Le Président Mamadi Doumbouya a procédé, ce jeudi 4 décembre 2025, à la nomination d’une nouvelle équipe de magistrats à la Cour de Répression des Infractions Économiques et Financières (CRIEF). Cette décision met fin au « vide institutionnel » qui paralysait l’institution depuis plusieurs mois et relance officiellement la machine judiciaire chargée de traiter les dossiers de corruption et de crimes financiers.
Ces nominations surviennent alors que de nombreux dossiers en instance restent bloqués. Les renvois répétés, notamment au niveau de la chambre des appels, ont alimenté les critiques. Plusieurs décisions avaient été reportées en raison d’incomplétudes relevées dans les procédures au sein même de la cour, accentuant les inquiétudes sur la capacité de la CRIEF à mener à terme les affaires engagées.

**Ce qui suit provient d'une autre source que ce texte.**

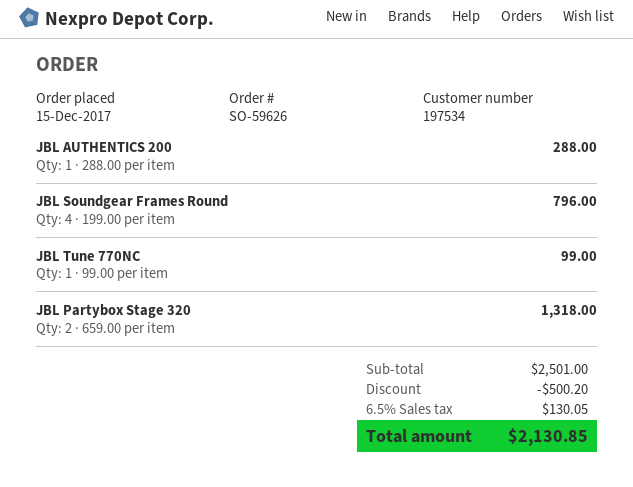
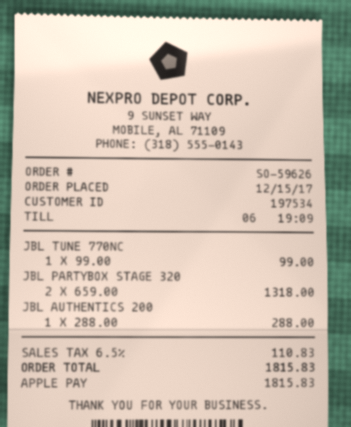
JBL Soundgear Frames Round: 4 x 199.00 = 796.00 -> none
discount: 500.20 -> none
tax: 6.5% = 130.05 -> 6.5% = 110.83
total: 2130.85 -> 1815.83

Une réorganisation complète de la Cour
La nouvelle équipe couvre l’ensemble des chambres et organes de poursuite de la CRIEF.
Présidence de la Cour
Président : M. Francis Kova Zoumanigui
Chambre de l’Instruction
Président : M. Robert Ouéndéno
Membres : M. Albert Nouramou, M. Lansana Soumah
Chambre de Jugement
Président : M. Yagouba Conté
Conseillers : M. Fodé Kadjali Keïta, M. Kandia Doumbouya
Chambre spéciale de contrôle de l’instruction
Président : M. Mamoudou Diakité, ancien président du TPI de Gaoual
Conseillers : M. Aboubacar Conté, M. Célestin Camara
Chambre des appels
Conseillers :
M. Daye Mara
M. Lansana Cissé
M. Raymond Bamba Kamano, ex-juge d’instruction à Pita
M. Mamady Doumbouya, ancien conseiller à la Cour d’appel de Kankan
Mme Fatoumata Diallo, ex-juge au TPI de Kaloum
Parquet spécial
Procureur spécial : M. Aly Touré
Substituts :
Mme Aminata Kaba
M. Ousmane Sanoh
M. Mohamed Bangoura, ancien substitut du procureur au TPI de Kindia
Une étape attendue pour relancer les procédures
La reconstitution de la Cour vise à rétablir la continuité du travail judiciaire après plusieurs mois d’immobilisme. L’enjeu est de taille : la CRIEF concentre certains des dossiers les plus sensibles du pays, liés à la gestion publique, au détournement de fonds et aux pratiques financières illicites.
Avec cette nouvelle équipe, l’exécutif entend lever les obstacles qui ont freiné le fonctionnement normal de la juridiction. Les prochains mois permettront de mesurer la capacité de la CRIEF à résorber les retards accumulés et à restaurer la confiance dans la lutte contre la corruption en Guinée.